El mester de clerecía
Como
en el siglo XIII muy poca gente sabía hablar latín, los clérigos comenzaron a
escribir en lengua romance para transmitir conocimientos y especialmente la
religión a la gente del pueblo.
Mester
de clerecía se le llamó a la forma de escribir y al conjunto de las obras que
los clérigos crearon entre los siglos XIII y XIV. Se caracteriza por estar
escrito en un lenguaje culto, en verso, y porque la gran mayoría de las obras
son didácticas, orientadas a temas religiosos.
Algunos
ejemplos de poetas de mester de clerecía son Gonzalo de Berceo y Juan Ruiz,
arcipreste de Hita.
Alfonso X
Llamado
El Sabio (Toledo, 1221 - Sevilla, 1284), fue rey de Castilla y León. En su
época fue muy criticado por su pobre desempeño bélico en las labores de
reconquista de la península, que se consumó dos siglos después de su mandato,
con los Reyes Católicos.
El
legado de Alfonso X no fue guerrero sino cultural. Reunió en su corte a
intelectuales cristianos, musulmanes y judíos, y fundó escuelas de
investigadores y traductores.
En
estas escuelas se tradujeron al castellano la Biblia, el Corán, el Talmud, la
Cábala, Calila y Dimna (colección de fábulas
indias), El tesoro de Brunetto Latini. Bajo su mandato se
escribieron también, en gallego, las Cantigas de Santa María;
libros de leyes como el Fuero real; volúmenes históricos como
la Primera crónica general, la Grande e General Estoria;
y científicos, como los Libros del saber de Astronomía, basados en
Tolomeo, en el que figuran las Tablas Alfonsíes, y Lapidario.

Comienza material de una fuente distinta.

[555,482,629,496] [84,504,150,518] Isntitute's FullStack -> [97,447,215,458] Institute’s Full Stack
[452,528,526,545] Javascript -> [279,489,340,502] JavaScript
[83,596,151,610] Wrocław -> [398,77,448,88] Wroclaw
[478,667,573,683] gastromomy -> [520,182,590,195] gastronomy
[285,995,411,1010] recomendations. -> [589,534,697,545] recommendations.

La mayor parte de las obras producidas por su mandato fueron escritas en
castellano.
Bibliografía comentada
- Alatorre, Antonio, Los 1001 años de la
lengua española, México, Fondo de Cultura Económica, 1989 (Colección
Tezontle).
Un "clásico" de la lingüística histórica, en el que se puede encontrar un recorrido detallado y enriquecedor de la historia de nuestra lengua. - Alatorre, Antonio, El apogeo del
castellano, México, Fondo de Cultura Económica, 1999 (Colección Fondo
2000).
Herramienta clave para comprender el castellano actual a través del desarrollo histórico y geográfico de la gramática. - El español
en el mundo,
Anuario del Instituto Cervantes, 1999.
Artículos relacionados con la actualidad de la lengua española y su desarrollo en los medios de comunicación.